*** Opening Data records ***

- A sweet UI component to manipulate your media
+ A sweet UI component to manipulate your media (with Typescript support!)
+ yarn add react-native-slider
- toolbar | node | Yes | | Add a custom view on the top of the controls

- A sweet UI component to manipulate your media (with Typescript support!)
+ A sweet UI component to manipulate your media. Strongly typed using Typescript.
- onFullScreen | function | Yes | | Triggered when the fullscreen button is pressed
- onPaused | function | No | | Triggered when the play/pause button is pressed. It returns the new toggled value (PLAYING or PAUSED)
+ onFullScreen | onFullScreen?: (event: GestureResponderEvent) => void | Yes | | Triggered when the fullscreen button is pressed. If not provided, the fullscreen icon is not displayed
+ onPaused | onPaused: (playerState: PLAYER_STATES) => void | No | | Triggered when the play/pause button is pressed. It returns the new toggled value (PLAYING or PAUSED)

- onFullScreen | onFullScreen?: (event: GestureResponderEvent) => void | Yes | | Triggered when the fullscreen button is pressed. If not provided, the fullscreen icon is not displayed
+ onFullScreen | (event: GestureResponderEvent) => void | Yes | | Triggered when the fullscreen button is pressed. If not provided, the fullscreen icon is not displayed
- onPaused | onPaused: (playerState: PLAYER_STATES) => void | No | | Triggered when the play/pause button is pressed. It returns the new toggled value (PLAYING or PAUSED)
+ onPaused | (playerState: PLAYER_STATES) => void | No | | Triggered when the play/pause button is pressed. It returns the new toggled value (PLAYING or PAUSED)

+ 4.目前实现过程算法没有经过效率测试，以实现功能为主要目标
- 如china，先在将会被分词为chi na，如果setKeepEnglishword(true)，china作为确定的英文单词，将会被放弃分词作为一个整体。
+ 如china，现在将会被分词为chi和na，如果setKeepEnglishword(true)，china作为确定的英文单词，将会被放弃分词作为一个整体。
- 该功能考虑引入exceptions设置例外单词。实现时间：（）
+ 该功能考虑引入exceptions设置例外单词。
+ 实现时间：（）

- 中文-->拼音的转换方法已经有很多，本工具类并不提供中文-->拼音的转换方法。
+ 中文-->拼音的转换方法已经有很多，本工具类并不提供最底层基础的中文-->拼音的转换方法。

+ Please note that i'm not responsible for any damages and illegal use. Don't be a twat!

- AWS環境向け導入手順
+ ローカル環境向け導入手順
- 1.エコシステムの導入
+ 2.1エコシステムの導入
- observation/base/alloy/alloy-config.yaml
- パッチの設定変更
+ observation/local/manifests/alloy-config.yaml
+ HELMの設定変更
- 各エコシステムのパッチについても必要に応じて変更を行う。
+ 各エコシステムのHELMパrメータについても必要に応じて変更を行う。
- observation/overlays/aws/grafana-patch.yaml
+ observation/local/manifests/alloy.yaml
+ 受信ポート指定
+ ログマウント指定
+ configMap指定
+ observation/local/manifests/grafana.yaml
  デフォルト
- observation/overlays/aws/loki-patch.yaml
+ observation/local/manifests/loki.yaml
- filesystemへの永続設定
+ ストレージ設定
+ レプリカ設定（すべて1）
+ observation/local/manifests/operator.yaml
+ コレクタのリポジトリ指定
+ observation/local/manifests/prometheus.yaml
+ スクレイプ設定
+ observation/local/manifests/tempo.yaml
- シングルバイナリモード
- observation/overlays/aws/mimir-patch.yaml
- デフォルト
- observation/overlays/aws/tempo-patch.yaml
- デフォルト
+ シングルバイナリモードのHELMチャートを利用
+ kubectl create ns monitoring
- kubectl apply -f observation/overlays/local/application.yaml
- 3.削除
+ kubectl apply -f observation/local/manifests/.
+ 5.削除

*** Closing Data records ***

About this task: Transcribe the data above verbatim.

Result of the task:
- A sweet UI component to manipulate your media
+ A sweet UI component to manipulate your media (with Typescript support!)
+ yarn add react-native-slider
- toolbar | node | Yes | | Add a custom view on the top of the controls

- A sweet UI component to manipulate your media (with Typescript support!)
+ A sweet UI component to manipulate your media. Strongly typed using Typescript.
- onFullScreen | function | Yes | | Triggered when the fullscreen button is pressed
- onPaused | function | No | | Triggered when the play/pause button is pressed. It returns the new toggled value (PLAYING or PAUSED)
+ onFullScreen | onFullScreen?: (event: GestureResponderEvent) => void | Yes | | Triggered when the fullscreen button is pressed. If not provided, the fullscreen icon is not displayed
+ onPaused | onPaused: (playerState: PLAYER_STATES) => void | No | | Triggered when the play/pause button is pressed. It returns the new toggled value (PLAYING or PAUSED)

- onFullScreen | onFullScreen?: (event: GestureResponderEvent) => void | Yes | | Triggered when the fullscreen button is pressed. If not provided, the fullscreen icon is not displayed
+ onFullScreen | (event: GestureResponderEvent) => void | Yes | | Triggered when the fullscreen button is pressed. If not provided, the fullscreen icon is not displayed
- onPaused | onPaused: (playerState: PLAYER_STATES) => void | No | | Triggered when the play/pause button is pressed. It returns the new toggled value (PLAYING or PAUSED)
+ onPaused | (playerState: PLAYER_STATES) => void | No | | Triggered when the play/pause button is pressed. It returns the new toggled value (PLAYING or PAUSED)

+ 4.目前实现过程算法没有经过效率测试，以实现功能为主要目标
- 如china，先在将会被分词为chi na，如果setKeepEnglishword(true)，china作为确定的英文单词，将会被放弃分词作为一个整体。
+ 如china，现在将会被分词为chi和na，如果setKeepEnglishword(true)，china作为确定的英文单词，将会被放弃分词作为一个整体。
- 该功能考虑引入exceptions设置例外单词。实现时间：（）
+ 该功能考虑引入exceptions设置例外单词。
+ 实现时间：（）

- 中文-->拼音的转换方法已经有很多，本工具类并不提供中文-->拼音的转换方法。
+ 中文-->拼音的转换方法已经有很多，本工具类并不提供最底层基础的中文-->拼音的转换方法。

+ Please note that i'm not responsible for any damages and illegal use. Don't be a twat!

- AWS環境向け導入手順
+ ローカル環境向け導入手順
- 1.エコシステムの導入
+ 2.1エコシステムの導入
- observation/base/alloy/alloy-config.yaml
- パッチの設定変更
+ observation/local/manifests/alloy-config.yaml
+ HELMの設定変更
- 各エコシステムのパッチについても必要に応じて変更を行う。
+ 各エコシステムのHELMパrメータについても必要に応じて変更を行う。
- observation/overlays/aws/grafana-patch.yaml
+ observation/local/manifests/alloy.yaml
+ 受信ポート指定
+ ログマウント指定
+ configMap指定
+ observation/local/manifests/grafana.yaml
  デフォルト
- observation/overlays/aws/loki-patch.yaml
+ observation/local/manifests/loki.yaml
- filesystemへの永続設定
+ ストレージ設定
+ レプリカ設定（すべて1）
+ observation/local/manifests/operator.yaml
+ コレクタのリポジトリ指定
+ observation/local/manifests/prometheus.yaml
+ スクレイプ設定
+ observation/local/manifests/tempo.yaml
- シングルバイナリモード
- observation/overlays/aws/mimir-patch.yaml
- デフォルト
- observation/overlays/aws/tempo-patch.yaml
- デフォルト
+ シングルバイナリモードのHELMチャートを利用
+ kubectl create ns monitoring
- kubectl apply -f observation/overlays/local/application.yaml
- 3.削除
+ kubectl apply -f observation/local/manifests/.
+ 5.削除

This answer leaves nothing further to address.